Ovarian cancer is displayed with a medical-mathematical model that is already in use. To specifically address women carrying the genetic markers BRCA1/2, a probability model was created. If either of these markers is present, women are said to be at a high risk for ovarian cancer. This model helps to predict the survival rates of a woman who has the markers after her ovaries and fallopian tubes have been removed.

The Alber-Stack study showed how a protein involved in the process of metastasis in ovarian cancer is disabled by a certain antibody. Though both biology and mathematics may not seem like similar fields, they are both used to determine relationships between certain related subjects.

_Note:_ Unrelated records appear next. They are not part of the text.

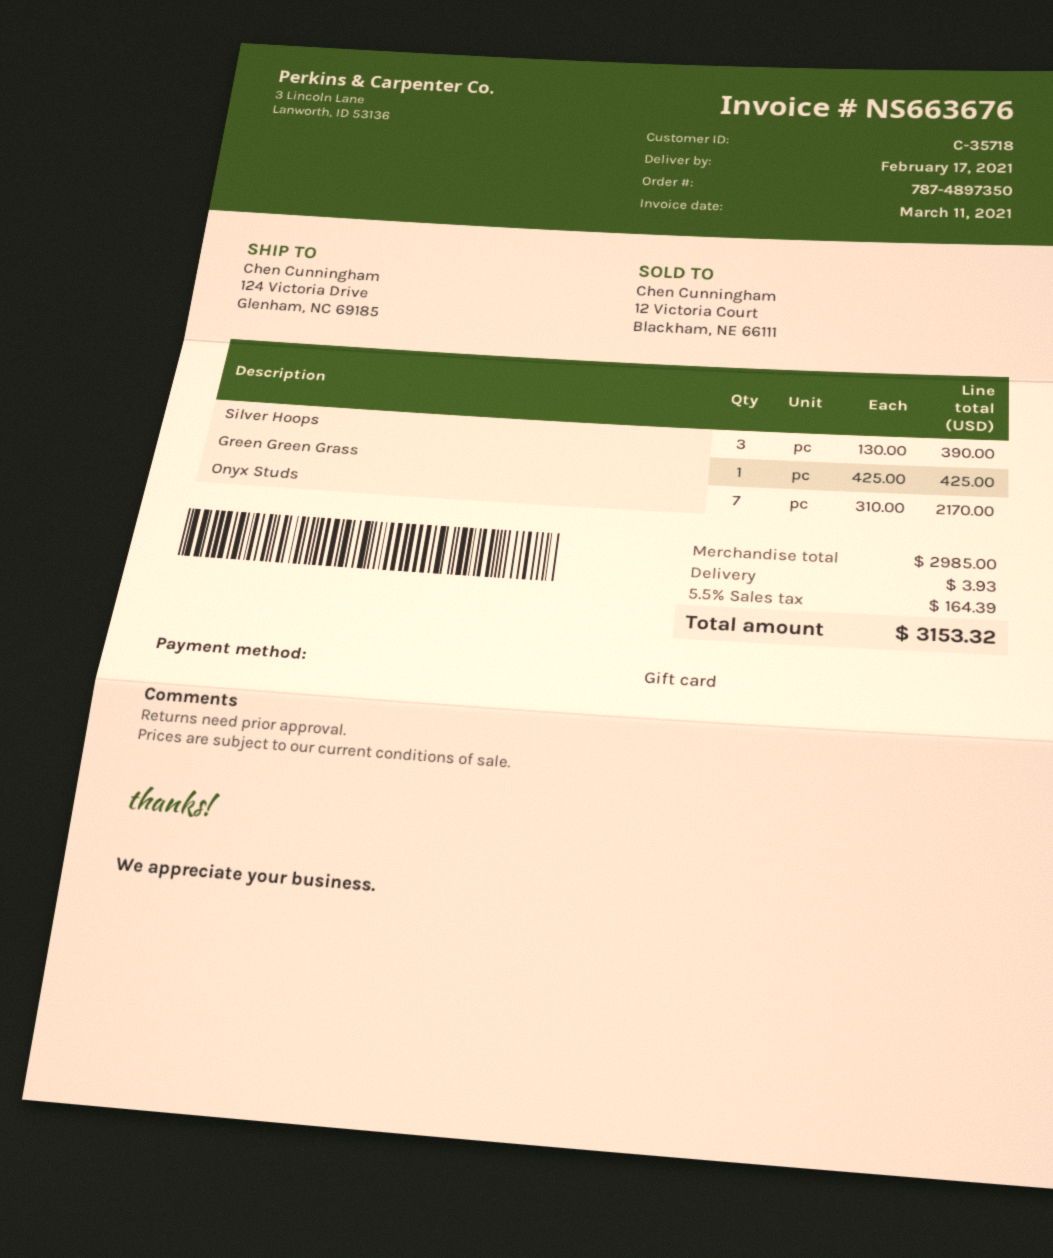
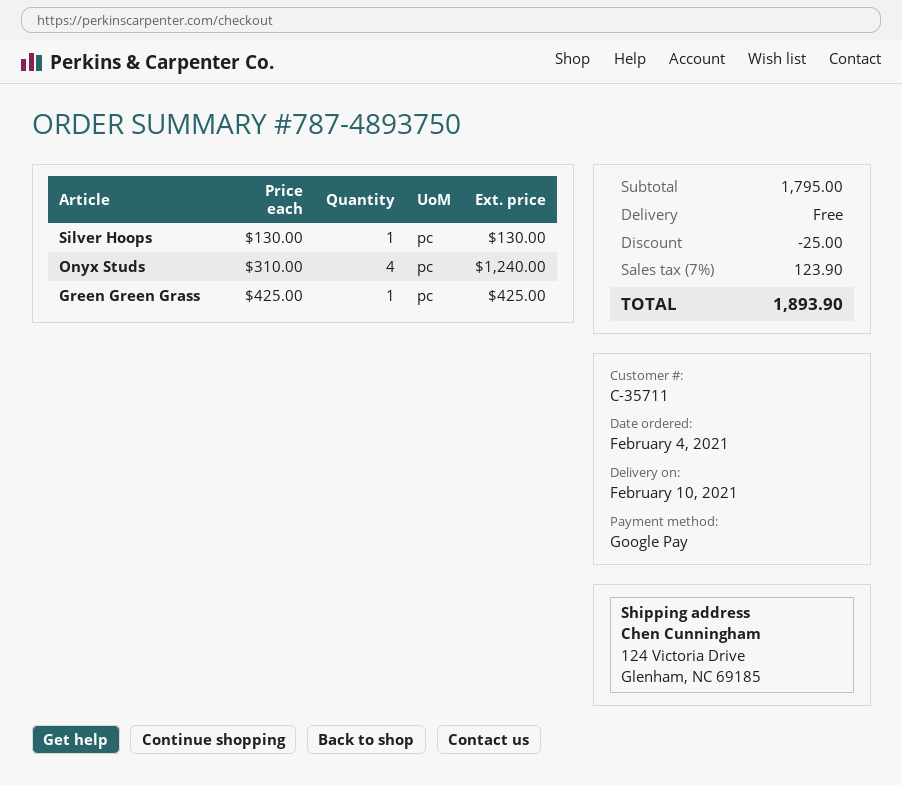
order number: 787-4897350 -> 787-4893750
delivery date: 2021-02-17 -> 2021-02-10
customer number: C-35718 -> C-35711
payment method: gift card -> Google Pay
Silver Hoops: 3 x 130.00 = 390.00 -> 1 x 130.00 = 130.00
Onyx Studs: 7 x 310.00 = 2170.00 -> 4 x 310.00 = 1240.00
subtotal: 2985.00 -> 1795.00
discount: none -> 25.00
shipping: 3.93 -> 0.00
tax: 5.5% = 164.39 -> 7% = 123.90
total: 3153.32 -> 1893.90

To complement their interpretations, many disciplines are collaborating with mathematicians and utilizing math techniques and terminologies to map out predictions and explain collected scientific data.

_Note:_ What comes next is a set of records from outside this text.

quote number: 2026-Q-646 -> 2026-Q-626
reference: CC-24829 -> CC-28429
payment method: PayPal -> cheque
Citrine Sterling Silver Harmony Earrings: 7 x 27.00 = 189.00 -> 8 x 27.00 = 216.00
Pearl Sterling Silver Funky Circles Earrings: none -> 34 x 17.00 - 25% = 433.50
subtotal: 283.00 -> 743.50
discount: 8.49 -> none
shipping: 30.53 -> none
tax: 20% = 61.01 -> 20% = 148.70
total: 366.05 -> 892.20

The behavior of two types of cadherin, which is a protein, has been modeled by researchers at the University of California, Riverside. They also modeled how interactions take place between the cells with the protein and the abdominal tissue. The walls of the healthy cells cannot be broken by cancer cells with E-cadherin. The cells carrying N-cadherin were made to behave as though they had E-cadherin protein by the GC-4 antibody. This caused metastasis to fail. This antibody was isolated by Alber and Stack. They also learned of the ability of this antibody to render the abdominal tissue unable to accept cancerous cells. Thus, the spread of ovarian cancer was hindered. With these study findings, the survival rates of ovarian cancer could improve markedly.

A soon-to-be-opened center for quantitative modeling in biology is being developed by Alber and Kim. The future for women with ovarian cancer is looking a bit brighter with ongoing studies such as these as well as new treatment drug categories.